To make things worse, the multiprocessing.pool documentation for Python 2.7 is utterly wrong and essentially lies for Pool.map: it isn't at all equivalent to the builtin map. The builtin map can take multiple argument iterators to pass to the function, while Pool.map can't... this has been known and not fixed or documented in the docstring for Pool.map since at least 2011. There's a partial fix, of course, in Python 3 with starmap...

Honestly, though, the multiprocessing module isn't terribly useful for speeding up numerical code. For example, see here for a long discussion of situations where many numpy operations were slower when done through multiprocessing.

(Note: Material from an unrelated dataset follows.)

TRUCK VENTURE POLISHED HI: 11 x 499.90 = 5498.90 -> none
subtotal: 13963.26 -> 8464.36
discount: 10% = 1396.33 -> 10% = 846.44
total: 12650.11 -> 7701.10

However, there's another issue here as well: you can't simply parallelize like this. map takes lists/iterators of arguments and applies a function to each in turn. That's not going to do what you want: in this case, try map(np.dot,x,y), and note that what you get is simply the product of each element of x and y as a list, not the dot product. Running a function many times in parallel is easy. Making that function parallel on a single call is hard, as it requires making the function itself parallel. In this case, that would usually mean rewriting the function.

Except np.dot is actually already parallelized, if you have a version of numpy with blas or atlas (try np.__config__.show()). You don't actually need to do any work at all in that case: np.dot(x,y) should already use all your cores without any work!

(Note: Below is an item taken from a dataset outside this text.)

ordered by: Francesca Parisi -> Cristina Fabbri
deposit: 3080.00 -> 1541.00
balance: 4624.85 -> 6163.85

I should note that this is, however, restricted to some dtypes; floats are generally the most supported. On my computer, for example, behold the striking differences between float and int:

In [19]: a = np.matrix(np.random.randint(0,10,size=(1000,1000)),dtype='int')

In [20]: b = a.astype('float')

In [23]: %timeit np.dot(a,a)
1 loops, best of 3: 6.91 s per loop

In [24]: %timeit np.dot(b,b)
10 loops, best of 3: 28.1 ms per loop

For numexpr (and in asking questions, it's useful to point out what abbreviations you are using to those who might not know), there's only a very limited set of supported functions; check the documentation for a list. The error you get is because dot isn't a supported function. Since you're dealing with 1D arrays, and dot is pretty simple to define, the following will work: ne.evaluate('sum(x*y)'). I doubt, however, that you're planning on only using 1D arrays.

If you really want to parallelize things on a large scale, I'd suggest using IPython, and its parallel system, which unlike Python's multiprocessing, is actually useful for numerical work. As an added bonus, it can also parallelize across computers. However, this sort of parallelization is usually only useful for things that take a while per run; if you just want to use all your cores for simple things, then it's probably best to hope that numpy has multiprocessor support for the functions you want to use.